Sobem no busão e Renato passa o Bilhete Único contente ao perceber que há assentos vazios pros dois. Caminha e protege o lugar para Tarcísio que agradece, senta e pergunta:
– Sabe que eu nunca entendi essa sua parada de evangélico? Como é que pode?
– Vixe, foi um longo caminho.
– Mas a igreja tem um puta preconceito, só falam mal de viado o tempo todo, pra eles somos umas aberrações.
– Nem todo o lugar é assim
– Ah não?
– Foi a pastora da minha igreja que me ajudou.
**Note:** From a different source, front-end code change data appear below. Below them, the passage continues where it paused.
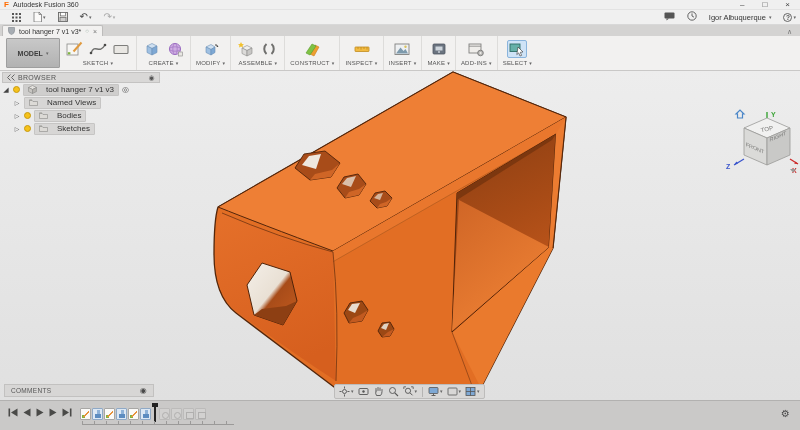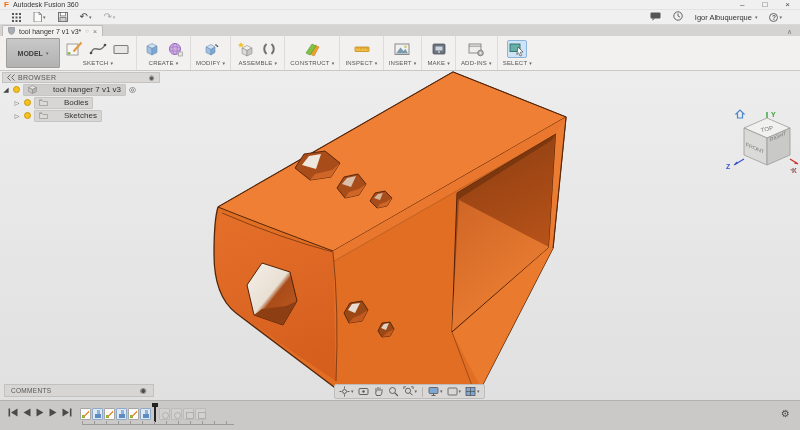--- a/index.html
+++ b/index.html
@@ -12,21 +12,21 @@
             display:flex;align-items:center;font-size:7px;color:#333;border-bottom:1px solid #e3e3e3;}
   .fusion-logo{color:#ff6b00;font-weight:bold;font-size:8px;margin:0 4px 0 4px;line-height:8px;}
   .win-controls{margin-left:auto;display:flex;gap:18px;padding-right:10px;color:#444;font-size:8px;line-height:8px;}
   .win-controls span{cursor:default;}
   
   .qat{position:absolute;left:0;top:10px;width:800px;height:15px;background:#f0f0f0;
        display:flex;align-items:center;border-bottom:1px solid #d8d8d8;font-size:8px;color:#444;}
   .qat-ic{display:inline-flex;align-items:center;margin-left:12px;gap:1px;}
   .caret{font-size:5px;color:#666;line-height:5px;}
   .caret.dim{color:#aaa;}
-  .qat-right{margin-left:auto;display:flex;align-items:center;gap:12px;padding-right:18px;}
+  .qat-right{margin-left:auto;display:flex;align-items:center;gap:12px;padding-right:4px;}
   .user-name{font-size:7.5px;color:#333;display:flex;align-items:center;gap:3px;}
   .help-circ{width:9px;height:9px;border-radius:50%;border:1px solid #666;display:inline-flex;
              align-items:center;justify-content:center;font-size:6.5px;color:#555;font-weight:bold;}
   .glyph-undo{font-size:10px;color:#444;line-height:10px;}
   .glyph-redo{font-size:10px;color:#aaa;line-height:10px;}
   
   .tabbar{position:absolute;left:0;top:25px;width:800px;height:11px;background:#d4d3d2;
           display:flex;align-items:flex-end;}
   .doc-tab{height:11px;margin-left:2px;background:#f2f1f0;border:1px solid #bdbcbb;border-bottom:none;
            border-radius:2px 2px 0 0;display:flex;align-items:center;padding:0 5px;gap:4px;font-size:7px;color:#333;}
@@ -51,21 +51,21 @@
           background:linear-gradient(#ededed,#e0e0e0);}
   .model-svg{position:absolute;left:0;top:0;}
   
   .browser{position:absolute;left:2px;top:72px;width:158px;font-size:8px;color:#333;}
   .browser-head{height:11px;background:#d9d8d7;border:1px solid #c4c3c2;display:flex;align-items:center;
                 padding:0 4px;font-size:7px;color:#555;letter-spacing:.3px;}
   .browser-head .dots{margin-left:auto;color:#555;font-size:7px;}
   .trow{display:flex;align-items:center;height:13px;gap:3px;}
   .trow .arr{width:8px;text-align:center;color:#555;font-size:6px;flex:0 0 8px;}
   .trow .arr.root{font-size:7px;color:#444;}
-  .chip{display:flex;align-items:center;gap:16px;background:#d7d6d5;border:1px solid #c6c5c4;
+  .chip{display:flex;align-items:center;gap:9px;background:#d7d6d5;border:1px solid #c6c5c4;
         padding:0 4px;height:12px;border-radius:1px;}
   .chip.rootchip{background:#cfcecd;}
   .bulb{width:7px;height:7px;border-radius:50%;background:#f6c21b;border:1px solid #c79a10;flex:0 0 7px;}
   .bulb.off{background:#ececea;border-color:#b5b5b2;}
   .target{color:#555;font-size:8px;line-height:8px;}
   .indent{width:8px;flex:0 0 8px;}
   
   .comments{position:absolute;left:4px;top:384px;width:150px;height:13px;background:#d7d6d5;
             border:1px solid #c2c1c0;display:flex;align-items:center;padding:0 6px;font-size:6.5px;
             color:#555;letter-spacing:.3px;}
@@ -562,20 +562,30 @@
         <svg width="9" height="9" viewBox="0 0 9 9">
             <polygon points="4.5,0.5 8.5,2.5 4.5,4.5 0.5,2.5" fill="#e3e1dd" stroke="#8a8a88" stroke-width="0.6"></polygon>
             <polygon points="0.5,2.5 4.5,4.5 4.5,8.5 0.5,6.5" fill="#c8c6c2" stroke="#8a8a88" stroke-width="0.6"></polygon>
             <polygon points="4.5,4.5 8.5,2.5 8.5,6.5 4.5,8.5" fill="#b5b3af" stroke="#8a8a88" stroke-width="0.6"></polygon>
           </svg>
         <span>tool hanger 7 v1 v3</span>
       </span>
       <span class="target">◎</span>
     </div>
 
+    <div class="trow">
+      <span class="indent"></span>
+      <span class="arr">▷</span>
+      <span class="chip">
+        <svg width="9" height="7" viewBox="0 0 9 7">
+            <path d="M0.5,1.5 L3,1.5 L4,2.5 L8.5,2.5 L8.5,6.5 L0.5,6.5 Z M0.5,1.5 L0.5,0.8 L2.6,0.8 L3.4,1.5" fill="#dcdad6" stroke="#8a8a88" stroke-width="0.6"></path>
+          </svg>
+        <span>Named Views</span>
+      </span>
+    </div>
 
 
 
     <div class="trow">
       <span class="indent"></span>
       <span class="arr">▷</span>
       <span class="bulb"></span>
       <span class="chip">
         <svg width="9" height="7" viewBox="0 0 9 7">
             <path d="M0.5,1.5 L3,1.5 L4,2.5 L8.5,2.5 L8.5,6.5 L0.5,6.5 Z M0.5,1.5 L0.5,0.8 L2.6,0.8 L3.4,1.5" fill="#dcdad6" stroke="#8a8a88" stroke-width="0.6"></path>

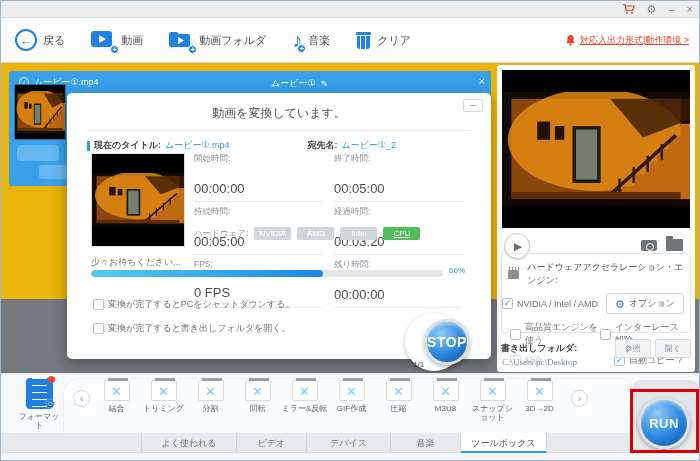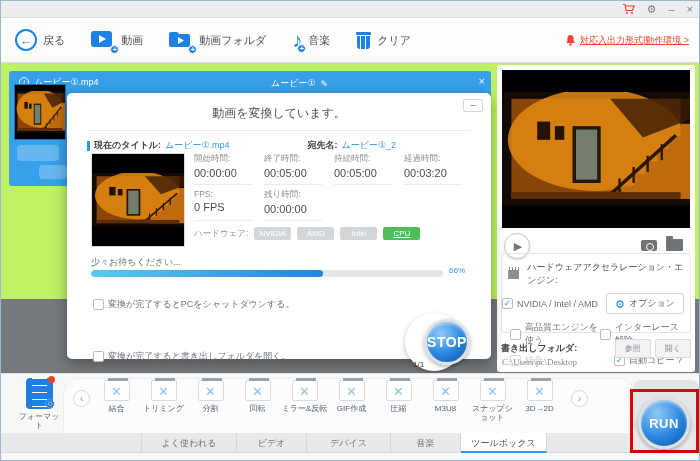--- a/index.html
+++ b/index.html
@@ -22,21 +22,21 @@
   .icon-badge { position:relative; display:inline-block; }
   .plus-badge { position:absolute; right:-4px; bottom:-3px; width:9px; height:9px; background:#1d82e2; border:1px solid #fff; border-radius:50%; color:#fff; font-size:8px; line-height:7px; text-align:center; font-weight:bold; }
   .note-glyph { font-size:20px; color:#1d82e2; line-height:20px; }
   .trash { position:relative; width:15px; height:19px; }
   .trash .lid { position:absolute; top:1px; left:0; width:15px; height:3px; background:#1d82e2; border-radius:1px; }
   .trash .can { position:absolute; top:5px; left:1px; width:13px; height:13px; background:#1d82e2; border-radius:0 0 3px 3px;
     background-image:linear-gradient(90deg, transparent 3px, #fff 3px, #fff 4.5px, transparent 4.5px, transparent 8px, #fff 8px, #fff 9.5px, transparent 9.5px); }
   .env-link { margin-left:auto; margin-right:10px; display:flex; align-items:center; gap:4px; font-size:9px; color:#e8452c; text-decoration:underline; cursor:pointer; }
 
   
-  .main { position:absolute; left:0; top:62px; width:700px; height:236px; background:#bef264; }
+  .main { position:absolute; left:0; top:62px; width:700px; height:236px; background:#eab308; }
 
   
   .video-card { position:absolute; left:8px; top:8px; width:482px; height:115px; background:#38a0ea; border-radius:3px; }
   .card-header { position:absolute; left:0; top:0; width:100%; height:22px; display:flex; align-items:center; color:#fff; font-size:9px; }
   .info-circle { width:10px; height:10px; border:1px solid #e8f4fd; border-radius:50%; font-size:7px; font-style:italic; text-align:center; line-height:9px; margin:0 5px 0 10px; color:#e8f4fd; }
   .card-title-mid { position:absolute; left:262px; top:6px; color:#fff; font-size:9px; display:flex; gap:5px; align-items:center; }
   .card-close { position:absolute; right:6px; top:4px; color:#e8f4fd; font-size:11px; cursor:pointer; }
   .card-thumb { position:absolute; left:5px; top:13px; width:52px; height:56px; background:#000; display:flex; align-items:center; border:1px solid #1f71b5; }
   .card-thumb svg { width:100%; height:78%; }
   .card-chip { position:absolute; background:#64b7ef; border-radius:4px; }
@@ -78,33 +78,33 @@
   .dlg-min { position:absolute; right:8px; top:6px; width:20px; height:13px; border:1px solid #d4d7da; border-radius:2px; color:#8a8f94; font-size:10px; line-height:10px; text-align:center; cursor:pointer; background:#fff; }
   .dlg-title { margin-top:12px; text-align:center; font-size:12px; color:#4a4e52; }
   .dlg-hr { margin:8px 20px 0 20px; border:none; border-top:1px solid #e8eaec; }
   .dlg-names { display:flex; margin:8px 24px 0 20px; font-size:9px; align-items:center; }
   .blue-bar { width:3px; height:10px; background:#2e9ae8; margin-right:4px; }
   .lbl-b { font-weight:bold; color:#3f4347; }
   .lnk { color:#2e9ae8; margin-left:4px; }
   .dest-group { margin-left:78px; display:flex; align-items:center; }
   .dlg-thumb { position:absolute; left:24px; top:60px; width:94px; height:94px; border:1px solid #d8dbde; background:#000; display:flex; align-items:center; }
   .dlg-thumb svg { width:100%; height:58%; }
-  .fields { position:absolute; left:127px; top:56px; width:268px; display:grid; grid-template-columns:1fr 1fr 1fr 1fr; column-gap:12px; }
+  .fields { position:absolute; left:127px; top:56px; width:268px; display:grid; grid-template-columns:1fr 1fr; column-gap:12px; }
   .field { padding:4px 0 5px 0; border-bottom:1px solid #e8eaec; }
   .field .f-label { font-size:8.5px; color:#8a8f94; }
-  .field .f-value { font-size:11px; color:#4a4e52; margin-top:2px; }
+  .field .f-value { font-size:13px; color:#4a4e52; margin-top:16px; }
   .hw-line { position:absolute; left:127px; top:134px; display:flex; align-items:center; gap:6px; font-size:8.5px; color:#8a8f94; }
   .chip { width:37px; height:13px; border-radius:2px; background:#d3d6d8; color:#fff; font-size:8px; line-height:13px; text-align:center; }
   .chip.active { background:#4fbe5a;text-decoration:underline; }
   .wait-text { position:absolute; left:24px; top:163px; font-size:9px; color:#6d7277; }
   .pbar { position:absolute; left:24px; top:177px; width:352px; height:7px; background:#e3e7ea; border-radius:4px; overflow:hidden; }
   .pbar-fill { height:100%; border-radius:4px; background:linear-gradient(90deg,#59c9f2,#1f86e0); }
   .p-pct { position:absolute; left:382px; top:173px; font-size:8px; color:#2e9ae8; }
   .dlg-cb1 { position:absolute; left:26px; top:205px; }
-  .dlg-cb2 { position:absolute; left:26px; top:229px;margin-top:28px; }
+  .dlg-cb2 { position:absolute; left:26px; top:229px; }
   .stop-notch { position:absolute; right:28px; bottom:-12px; width:58px; height:58px; background:#fff; border-radius:50%; box-shadow:0 2px 5px rgba(0,0,0,.25); }
   .round-btn { border-radius:50%; background:radial-gradient(circle at 35% 28%, #8ecbf8, #2a85dd 55%, #0d57a8 95%); color:#fff; font-weight:bold; display:flex; align-items:center; justify-content:center; border:3px solid #dde1e4; box-shadow:inset 0 2px 3px rgba(255,255,255,.5), 0 2px 4px rgba(0,0,0,.3); cursor:pointer; letter-spacing:.5px; }
   .stop-btn { position:absolute; right:21px; bottom:-6px; width:46px; height:46px; font-size:14px; }
   .page-ind { position:absolute; left:412px; top:297px; font-size:8px; color:#3f4347; }
 
   
   .bottombar { position:absolute; left:0; top:372px; width:700px; height:60px; background:#f7f8f9; border-top:1px solid #e2e4e6; }
   .tray { position:absolute; left:62px; top:4px; width:572px; height:56px; background:#fbfcfd; border:1px solid #eceeef; border-bottom:none; border-radius:16px 16px 0 0; }
   .format-item { position:absolute; left:14px; top:4px; width:48px; text-align:center; cursor:pointer; }
   .format-ic { position:relative; width:27px; height:31px; margin:0 auto; background:#1f7fe0; border-radius:4px;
Ela conhecia minha história e sabia o quanto sofri porque achava que estava traindo a palavra. Foi ela que disse: “Deus está cagando pra sua sexualidade. Seja quem você é. Você é muito mais fiel do que muita gente, tenha certeza. Seja livre com Deus.
– hahaha, falou assim, cagando?
– Sim. Entendi que Deus está em todas as coisas, no palavrão, no amor, no meu coração e nas minhas ações. Até no homicídio tem o dedo dele.
– Gostei dessa pastora. E o que ela conhece da sua história?
Renato ficou pensativo durante um tempo. Deveria mostrar? Sim. Deveria confiar? Achava que não, mas sacou o celular assim mesmo. O pequeno segredo pesava. Devia livrar-se dele, deixar pra trás, como o ônibus que se despedia do terminal.
– Numcreio, é você mesmo cantando?
– Sim, tem uns dez anos
– Mas e aí, o que aconteceu?
– O que sempre acontece. Meus pais tentaram ignorar quem eu sou. Tentei fazer a vontade deles. Quando tomei coragem e explodi, vieram com exorcismo, cura gay e o caraio. Não funcionou, me mandaram pra São Paulo. Escaparam da vergonha e enterraram um filho.
– Nossa que história a sua.
Ficaram em silêncio um tempo.
Tarcísio virou o rosto e deu um selinho em Renato.
– Só falta votar no Bolsonaro.
Renato sorriu, escolheu uma música no Spotify e dividiu o fone com Tarcísio enquanto o ônibus navegava na avenida.